Lazy Luddite Log


Cups And Saucers

A while ago I expressed a desire to discuss starship design in Star Trek specifically. And recently some of my spare time has been filled with looking at many fictitious spacecraft designs. This Fantastic Plastic hobbyist site presents images of many models from decades past and pings many a memory for me. What I am finding most interesting is how the designs are very much the product of the times in which they were conceived, however futuristic their designers wished to make them seem.

Saucers Are So Mid Twentieth Century!

So to start with – the USS Enterprise from Star Trek (1966-1969). Its components are a fascinating product of its times and the intentions of its creators. There is a hint of science fiction rigor in the model in that the warp nacelles are well removed from any crew quarters – separating the obscene energy levels of space-faring engines from habitat modules is a standard consideration in spacecraft configuration. However it is the rest of the Enterprise that is interesting.

The engineering section (secondary hull) is vaguely shaped like a modern naval vessel and that is fitting given that Star Trek writer Gene Roddenberry drew on his naval background in conceiving of Starfleet. But then we move onto the saucer section (primary hull) which is – well – a saucer! The flying saucer was the most popular form for fictional space ships in the 1950s and into the 60s. It was a dominant meme but also one that is now very dated.

Since the 70s saucer-shaped star ships only exist if they are cleverly embellished so that one overlooks the basic form (Cylon Raider from Battlestar Galactica in 1978) or film-makers wish to blatantly pay homage to 50s era alien invasion movies (consider Independence Day in 1996). Hold on – there is one more case in which saucers survived the 60s – in the Federation starships of the many incarnations of Star Trek into the present. They have a sense of nostalgia for the heritage of the show and so every version of the Enterprise has had the same basic form including the ubiquitous saucer section. Somehow they make it work even if it is an amazing anachronism.

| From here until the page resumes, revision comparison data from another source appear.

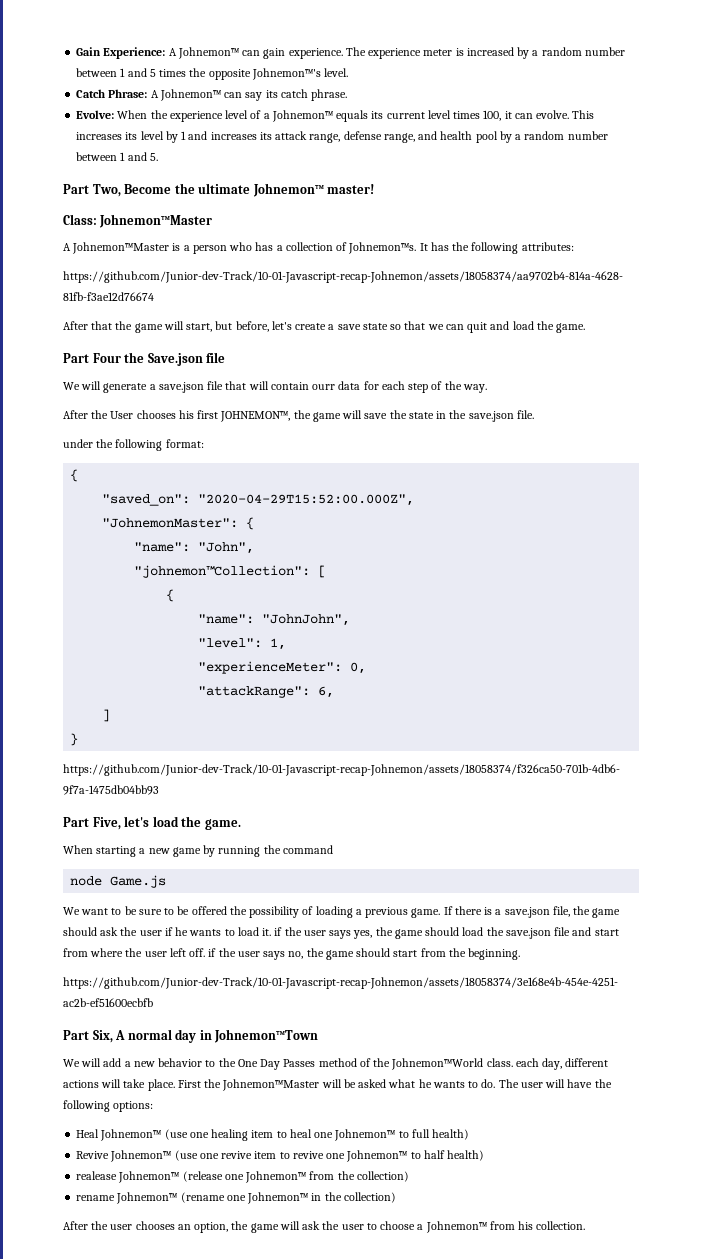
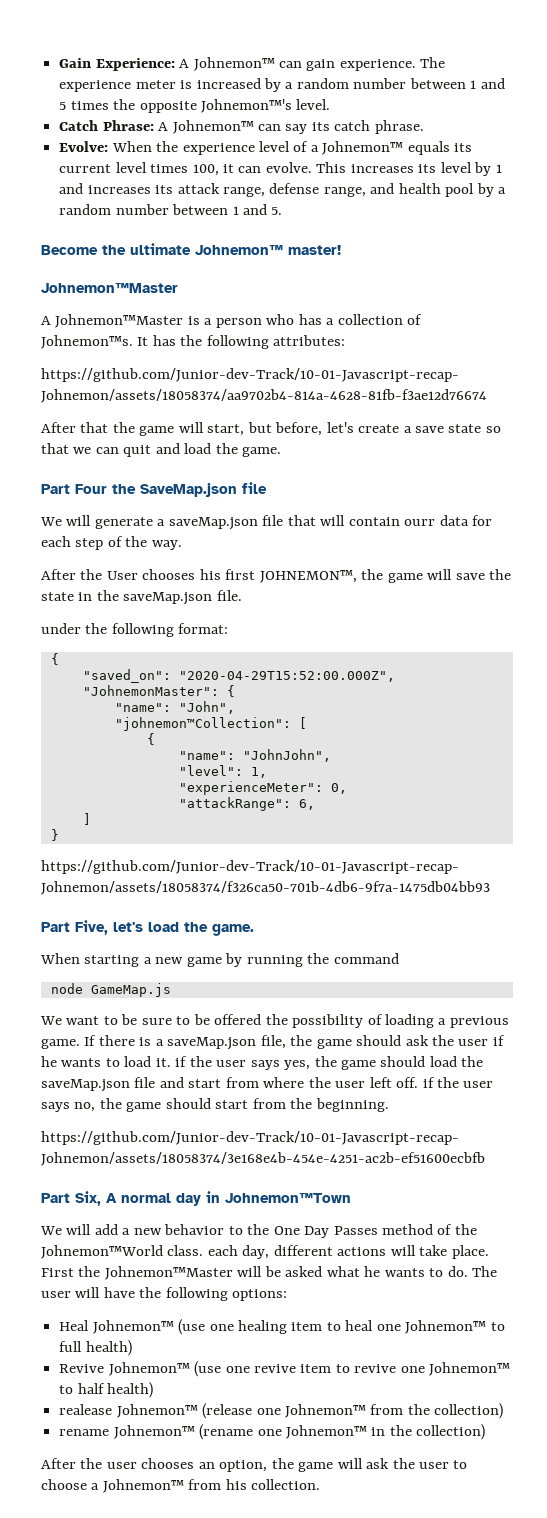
- Part Two, Become the ultimate Johnemon™ master!
- Class: Johnemon™Master
+ Become the ultimate Johnemon™ master!
+ Johnemon™Master
- Part Four the Save.json file
+ Part Four the SaveMap.json file
- We will generate a save.json file that will contain ourr data for each step of the way.
+ We will generate a saveMap.json file that will contain ourr data for each step of the way.
- After the User chooses his first JOHNEMON™, the game will save the state in the save.json file.
+ After the User chooses his first JOHNEMON™, the game will save the state in the saveMap.json file.
- node Game.js
+ node GameMap.js
- If there is a save.json file, the game should ask the user if he wants to load it. if the user says yes, the game should load the save.json file and start from where the user left off. if the user says no, the game should start from the beginning.
+ If there is a saveMap.json file, the game should ask the user if he wants to load it. if the user says yes, the game should load the saveMap.json file and start from where the user left off. if the user says no, the game should start from the beginning.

Future As Present… Future As Past...

Looking over the many models pictured on that Fantastic Plastic site shows that in many cases a fictional spacecraft will betray its vintage in terms of aesthetic. Rocket ships of the 30s have an Art Deco simplicity. The diversity of forms and colours expanded in the 60s and I wonder if this had anything to do with Psychedelia. By the 90s geometric angles had been supplanted by mock-organic curves and I suspect many everyday products from cars to vacuum cleaners have followed a similar progression.

Accidentally showing your age as a design is one thing but deliberately emulating a past era is another and that is the thing I find most intriguing in fictional spacecraft design. Anyone given the task of designing vehicles for movie adaptations of Jules Verne or H G Wells novels cannot help but employ a Victorian Era look (even if the writers themselves imagined more functional designs). They do it because it fits the vibe of the setting and coz it looks cool.

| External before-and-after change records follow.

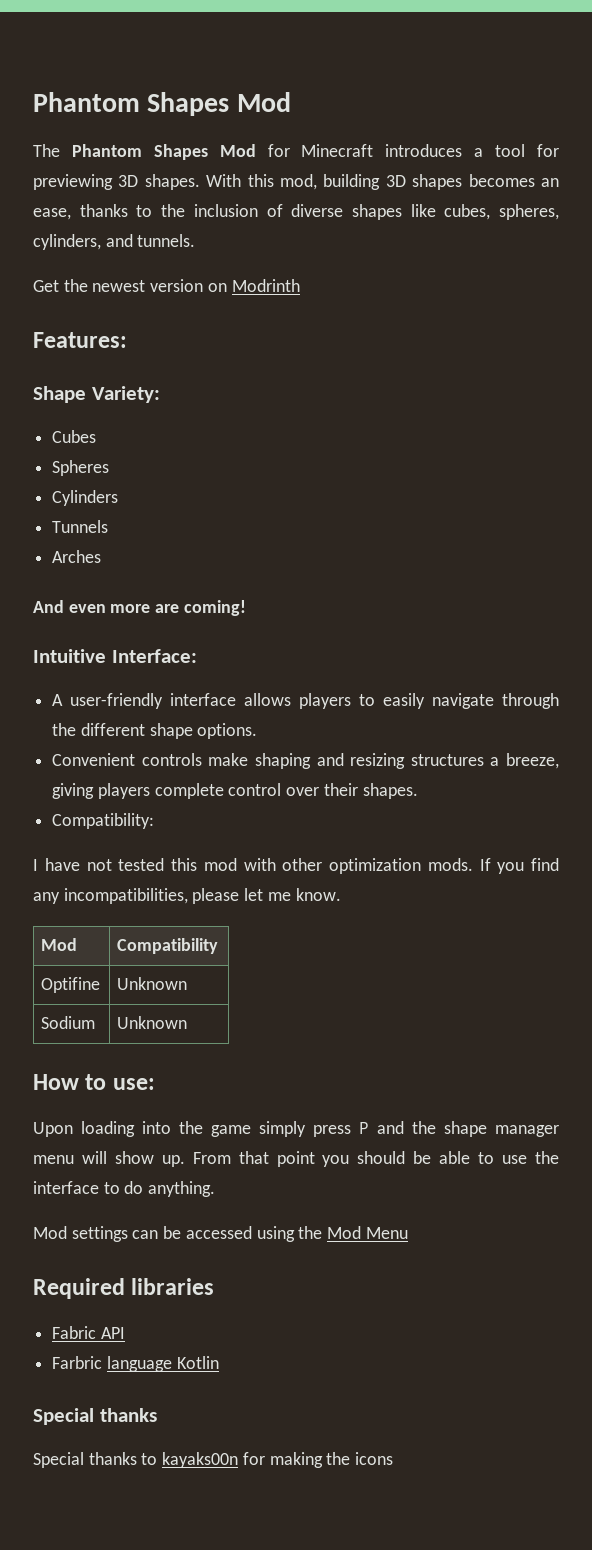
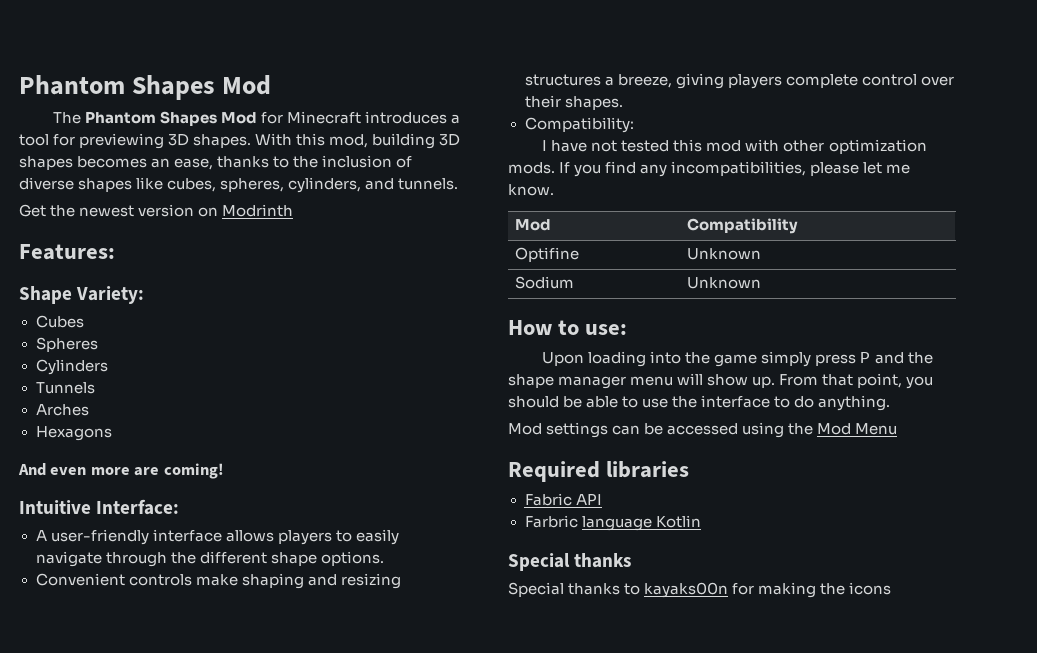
+ Hexagons
- From that point you should be able to use the interface to do anything.
+ From that point, you should be able to use the interface to do anything.

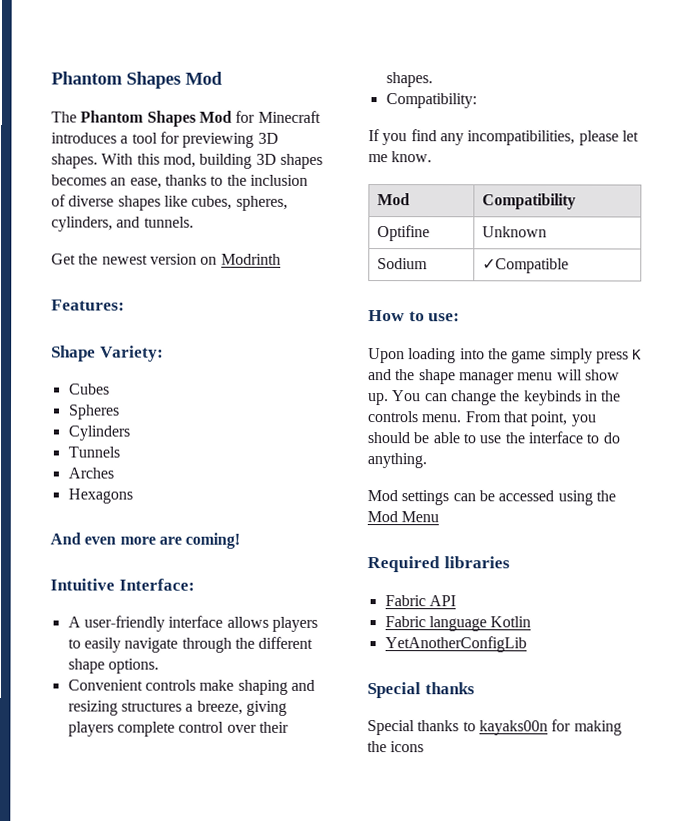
- I have not tested this mod with other optimization mods.
- Sodium | Unknown
+ Sodium | ✓Compatible
- Upon loading into the game simply press P and the shape manager menu will show up.
+ Upon loading into the game simply press K and the shape manager menu will show up.
+ You can change the keybinds in the controls menu.
- Farbric language Kotlin
+ Fabric language Kotlin
+ YetAnotherConfigLib

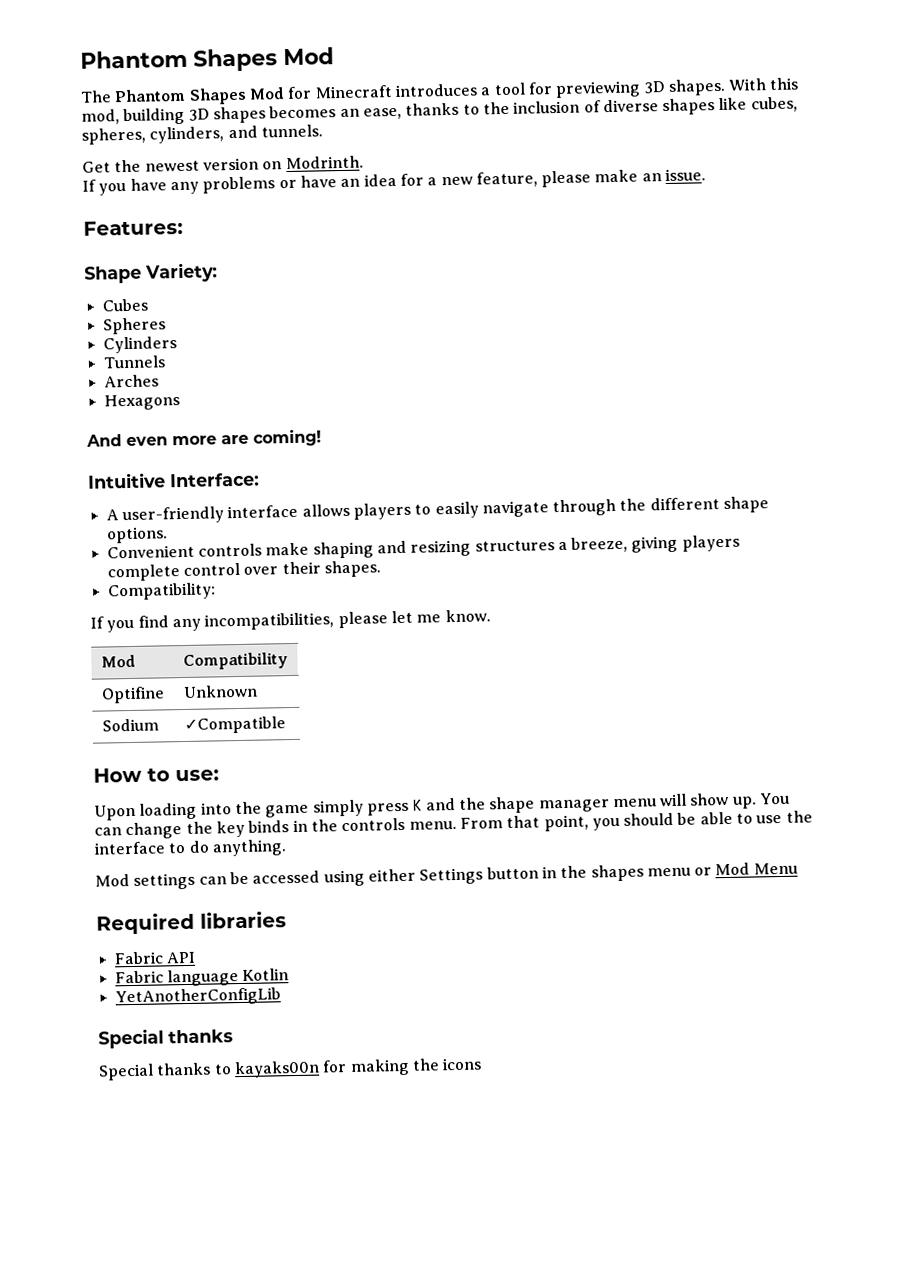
- Get the newest version on Modrinth
+ Get the newest version on Modrinth.
+ If you have any problems or have an idea for a new feature, please make an issue.
- You can change the keybinds in the controls menu.
+ You can change the key binds in the controls menu.
- Mod settings can be accessed using the Mod Menu
+ Mod settings can be accessed using either Settings button in the shapes menu or Mod Menu

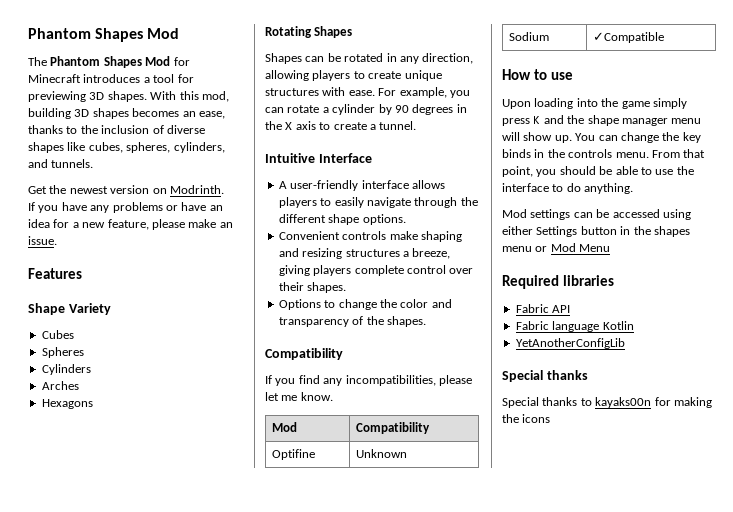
- Features:
+ Features
- Shape Variety:
+ Shape Variety
- Tunnels
- And even more are coming!
+ Rotating Shapes
+ Shapes can be rotated in any direction, allowing players to create unique structures with ease. For example, you can rotate a cylinder by 90 degrees in the X axis to create a tunnel.
- Intuitive Interface:
+ Intuitive Interface
- Compatibility:
+ Options to change the color and transparency of the shapes.
+ Compatibility
- How to use:
+ How to use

In Dune (1984) there is a Baroque look in prominence and they do this to suggest an opulent and over-developed future civilization. I think the same look exists in The Chronicles Of Riddick (2004) and making your future setting Baroque looks cool.

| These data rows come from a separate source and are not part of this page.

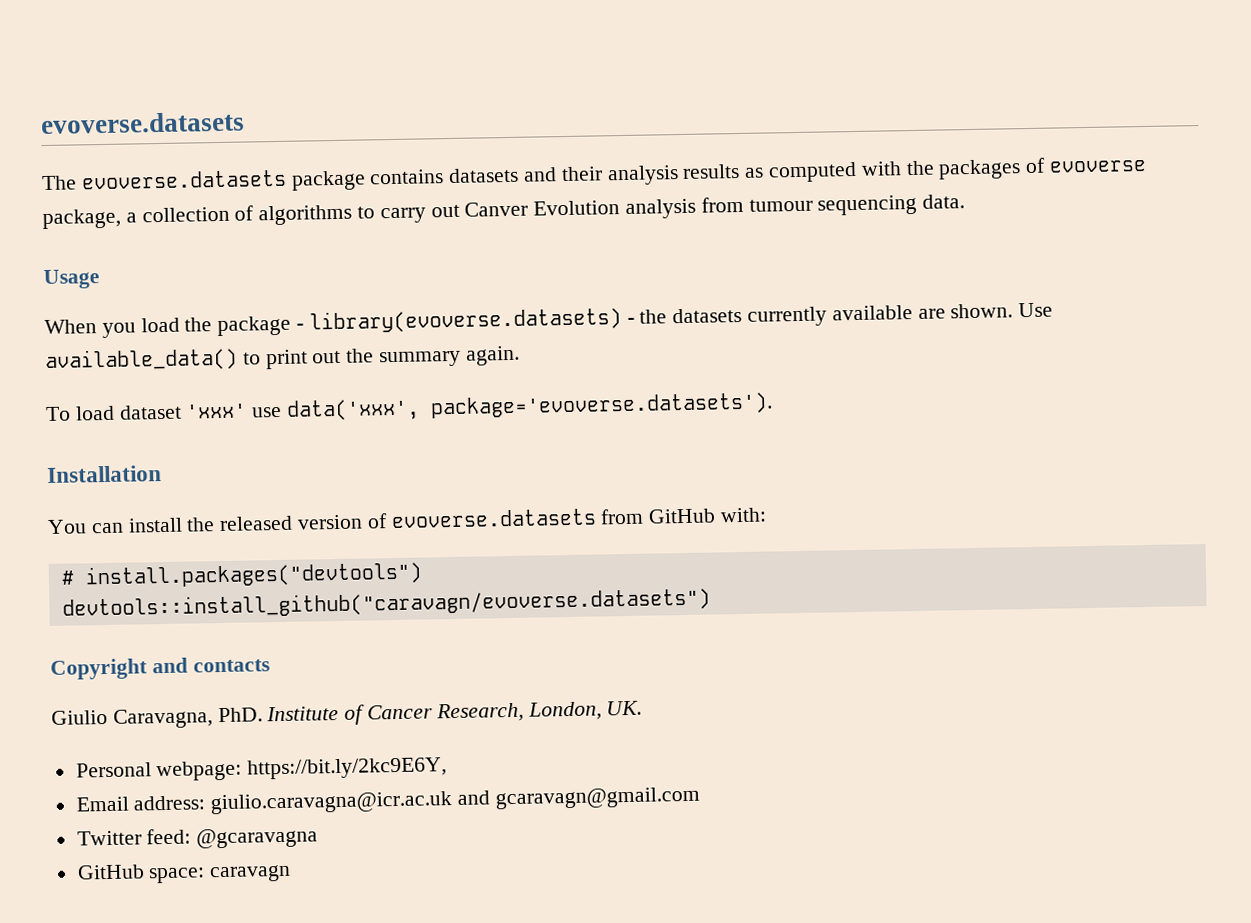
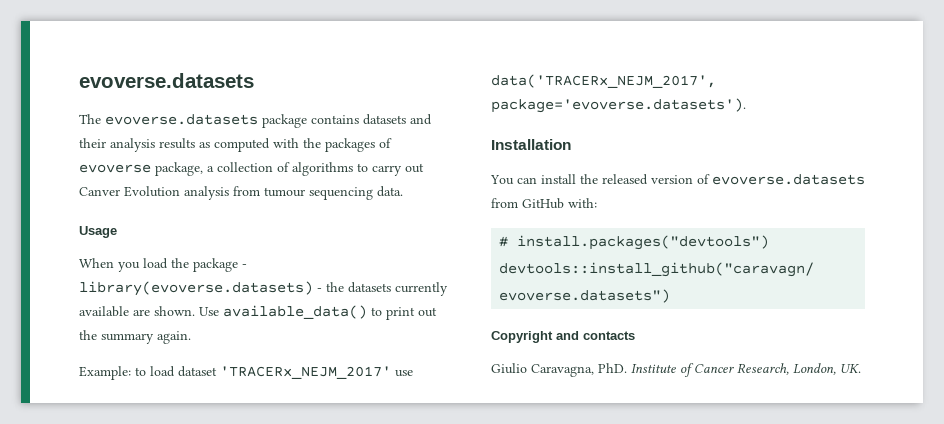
- To load dataset 'xxx' use data('xxx', package='evoverse.datasets').
+ Example: to load dataset 'TRACERx_NEJM_2017' use data('TRACERx_NEJM_2017', package='evoverse.datasets').
- Personal webpage: https://bit.ly/2kc9E6Y,
- Email address: giulio.caravagna@icr.ac.uk and gcaravagn@gmail.com
- Twitter feed: @gcaravagna
- GitHub space: caravagn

There was a hint of World War II utility in the feel of original Star War trilogy (1977-1983) designs and so it was hardly surprising that they then gave everything in the Star Wars prequels (1999-2005) an inter-war era elegance. And once more a lot of it is done to look cool. New and striking forms draw our attention but likewise something familiar helps give us a context within which to fit a thing that is otherwise beyond our everyday experience.

And did I say it looks cool? Whether angular or curved… whether contemporary or retro… whether functional or fanciful… one thing that spaceships need to do is look cool both then and now.